6 Cara agar Anak Tidak Menjadi Pelaku Kekerasan

Redaksi | 19 September 2019 | 15:00 WIB

TABLOIDBINTANG.COM - Tidak hanya kekerasan terhadap anak yang patut diwaspadai, tapi juga kemungkinan anak menjadi pelaku kekerasan itu sendiri. 

Dr. Lisa Firestone, Direktur Penelitian dan Pendidikan di Asosiasi Glendon, organisasi nirlaba yang fokus ke penanganan masalah kesehatan mental di AS, menjelaskan, kemampuan berbuat kekerasan merupakan hasil kombinasi faktor biologis, sosial, dan psikososial yang diperoleh dari lingkungan. “Kekerasan melibatkan interaksi nyata antara faktor genetik dan lingkungan. Kita mungkin tidak dapat mengubah DNA yang diturunkan kepada anak, namun kita bisa memengaruhi bagaimana DNA ini diekspresikan dengan menciptakan lingkungan yang baik,” urai Lisa.

Kekerasan bisa muncul akibat pengaruh lingkungan yang tidak kondusif dan ini akan menjadi lingkaran setan. Anak yang tumbuh dengan menyaksikan kekerasan, kemungkinan mereka untuk melakukan kekerasan semakin besar.

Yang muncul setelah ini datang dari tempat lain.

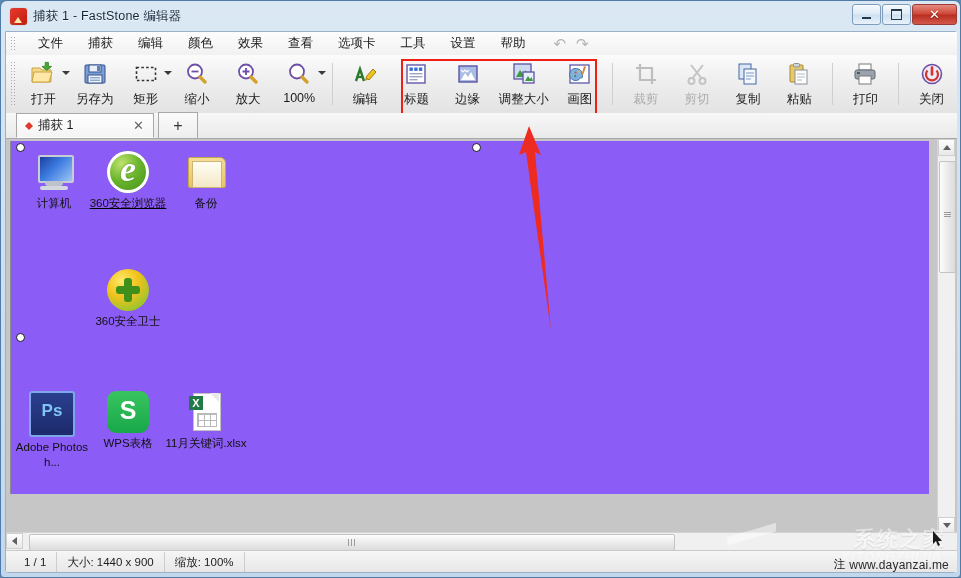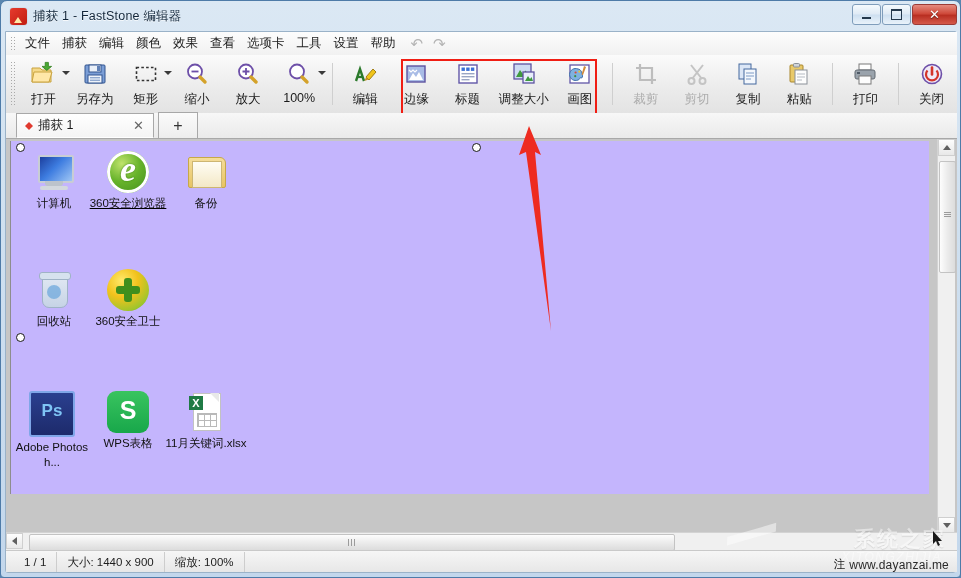--- a/index.html
+++ b/index.html
@@ -62,21 +62,21 @@
     text-shadow: 0 1px 1px rgba(0,0,0,.5);
   }
   .win-btn .min-glyph { width:9px; height:2px; background:#24384c; margin-top:6px;}
   .win-btn .max-glyph { width:9px; height:8px; border:1px solid #24384c; border-top-width:2px;}
 
   
   .menubar {
     position:absolute; left:5px; top:31px; width:951px; height:23px;
     background: linear-gradient(180deg,#fdfdfd 0%, #f1f1f1 100%);
     border-bottom: 1px solid #d6d6d6;
-    display:flex; align-items:center;
+    display:flex; align-items:center;gap:13px;
   }
   .grip {
     width: 5px; height: 16px; margin: 0 4px 0 4px;
     background-image: radial-gradient(circle, #a9a9a9 40%, transparent 42%);
     background-size: 3px 3px; flex:0 0 auto;
   }
   .menu-item {
     font-size: 12.5px; color: #1b1b1b; padding: 3px 6px; white-space: nowrap;
   }
   .undo-redo { display:flex; align-items:center; margin-left: 9px; gap: 10px; }
@@ -141,21 +141,21 @@
     font-size: 16px; color:#333;
   }
 
   
   .canvas-area {
     position:absolute; left:5px; top:138px; width:951px; height:395px;
     background:#c6c6c6; overflow:hidden;
   }
   .canvas-img {
     position:absolute; left:4px; top:2px; width:918px; height:353px;
-    background:#c4b5fd; border-left:1px solid #8d8d8d;
+    background:#8b5cf6; border-left:1px solid #8d8d8d;
   }
   .sel-handle {
     position:absolute; width:7px; height:7px; border:1px solid #1a1a1a;
     border-radius:50%; background:#fff;
   }
   .desk-icon {
     position:absolute; width:86px; text-align:center;
   }
   .desk-icon .label {
     font-size: 11.5px; color:#111; line-height: 15px; margin-top:3px;
@@ -459,43 +459,43 @@
           <path d="M14 16l7-8 3 3-7 8z" fill="#f0c419" stroke="#a07d14"></path>
           <path d="M14 16l-1.5 4 4-1.5z" fill="#c8922a"></path>
         </svg>
       </div>
       <div class="tb-label">编辑</div>
     </div>
 
     <div class="tb-btn">
       <div class="tb-icon">
         <svg width="26" height="26" viewBox="0 0 26 26">
-          <rect x="4" y="5" width="18" height="16" fill="#a9bce6" stroke="#5d53a0" stroke-width="1.4"></rect>
-          <path d="M6 19l4-7 3 4 3-5 4 8z" fill="#ffffff"></path>
-          <path d="M6 9l2 2 2-2 2 2 2-2" stroke="#fff" stroke-width="1.2" fill="none"></path>
-        </svg>
-      </div>
-      <div class="tb-label">边缘</div>
-    </div>
-
-    <div class="tb-btn">
-      <div class="tb-icon">
-        <svg width="26" height="26" viewBox="0 0 26 26">
           <rect x="4" y="4" width="18" height="18" fill="#fff" stroke="#6257a8" stroke-width="1.4"></rect>
           <rect x="6.5" y="6.5" width="3.4" height="3.4" fill="#3b6fd4"></rect>
           <rect x="11.2" y="6.5" width="3.4" height="3.4" fill="#3b6fd4"></rect>
           <rect x="15.9" y="6.5" width="3.4" height="3.4" fill="#3b6fd4"></rect>
           <rect x="6.5" y="12" width="13" height="1.4" fill="#9aa6c4"></rect>
           <rect x="6.5" y="15" width="13" height="1.4" fill="#9aa6c4"></rect>
           <rect x="6.5" y="18" width="8" height="1.4" fill="#9aa6c4"></rect>
         </svg>
       </div>
       <div class="tb-label">标题</div>
     </div>
 
+    <div class="tb-btn">
+      <div class="tb-icon">
+        <svg width="26" height="26" viewBox="0 0 26 26">
+          <rect x="4" y="5" width="18" height="16" fill="#a9bce6" stroke="#5d53a0" stroke-width="1.4"></rect>
+          <path d="M6 19l4-7 3 4 3-5 4 8z" fill="#ffffff"></path>
+          <path d="M6 9l2 2 2-2 2 2 2-2" stroke="#fff" stroke-width="1.2" fill="none"></path>
+        </svg>
+      </div>
+      <div class="tb-label">边缘</div>
+    </div>
+
     <div class="tb-btn wide">
       <div class="tb-icon">
         <svg width="26" height="26" viewBox="0 0 26 26">
           <rect x="3" y="3" width="17" height="15" fill="#cddbf2" stroke="#5d53a0" stroke-width="1.3"></rect>
           <path d="M5 16l4-7 3 4 2.5-3.5L19 16z" fill="#3f9a3f"></path>
           <rect x="12" y="11" width="11" height="11" fill="#e8eefb" stroke="#5d53a0" stroke-width="1.3"></rect>
           <path d="M14 20l3-5 2 3 1.5-2L22 20z" fill="#3f9a3f"></path>
         </svg>
       </div>
       <div class="tb-label">调整大小</div>
@@ -624,28 +624,20 @@
       </div>
 
       <div class="desk-icon" style="left:152px; top:10px;">
         <div class="ico ico-folder">
           <div class="back"></div>
             <div class="front"></div>
         </div>
         <div class="label">备份</div>
       </div>
 
-      <div class="desk-icon" style="left:0px; top:128px;">
-        <div class="ico ico-trash">
-          <div class="can"></div>
-            <div class="paper"></div>
-            <div class="lid"></div>
-        </div>
-        <div class="label">回收站</div>
-      </div>
 
       <div class="desk-icon" style="left:74px; top:128px;">
         <div class="ico ico-360">
           <div class="cross-v"></div>
             <div class="cross-h"></div>
         </div>
         <div class="label">360安全卫士</div>
       </div>
 
       <div class="desk-icon" style="left:-2px; top:250px;">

“Kekerasan menciptakan perasaan malu, terhina, dan tidak aman. Agar anak terhindar dari paparan kekerasan, Anda harus menciptakan situasi sebaliknya. Pastikan mereka merasa nyaman, terkoneksi, dan merasa dihargai di rumah,” ia menyambung. Lisa mengungkapkan 6 cara sederhana agar anak tidak menjadi pelaku kekerasan di luar rumah.

Membentuk kepedulian

Penelitian menunjukkan, anak membutuhkan setidaknya 5 orang dewasa untuk membantu mereka tumbuh sehat dan bahagia. Artinya, bukan hanya orang tua yang berperan membentuk kepribadian anak. Kakek nenek, paman bibi, guru, teman, dan lingkungan sekitar perlu berperan positif. Mereka dapat menjadi contoh bagi anak. Mengisolasi anak dengan dalih takut terpapar keburukan orang lain hanya membawa dampak negatif lain. Lisa menyebut, sering berinteraksi dengan orang lain secara positif membuat anak belajar peduli terhadap sesama dan lingkungan sekitar.

Menumbuhkan hati nurani

Anak lahir dengan hati nurani yang bersih. Lingkungan yang buruk menodainya. Orang tua memiliki peran menumbuhkan hati nurani anak. Bantulah anak menumbuhkan hati yang baik dengan tidak berbuat kasar di depan mereka. Jangan ragu memperbaiki jika Anda berbuat kesalahan. Setiap orang pasti pernah berbuat salah. Keikhlasan Anda untuk mengakui kesalahan dan meminta maaf akan dicontoh anak.

Mengembangkan empati

Bantulah anak menumbuhkan empati. Ajari buah hati Anda mengenali beragam emosi sejak dini. Selain itu, bantu anak menjabarkan apa yang mereka rasakan, misalnya dengan bertanya, “Kenapa adik cemberut? Adik sedih, ya? Apa yang membuat adik sedih?” Dengan begitu, anak belajar mengekspresikan emosi dan perasaan. Dengan mengenali dan memahami emosi yang ada dalam diri, anak akan lebih peka terhadap perasaan orang lain. Itulah empati.

Memberikan perhatian

Tidak hanya anak-anak, orang tua akan melakukan tindakan aneh untuk menarik perhatian jika merasa diabaikan. Pada remaja, tindak kekerasan bisa jadi salah satu bentuk mencari perhatian dari orang dewasa. Maka penting meluangkan waktu untuk anak kapan saja anak membutuhkan, tidak harus waktu khusus, agar anak tahu orang tua mereka selalu ada dan memperhatikan mereka.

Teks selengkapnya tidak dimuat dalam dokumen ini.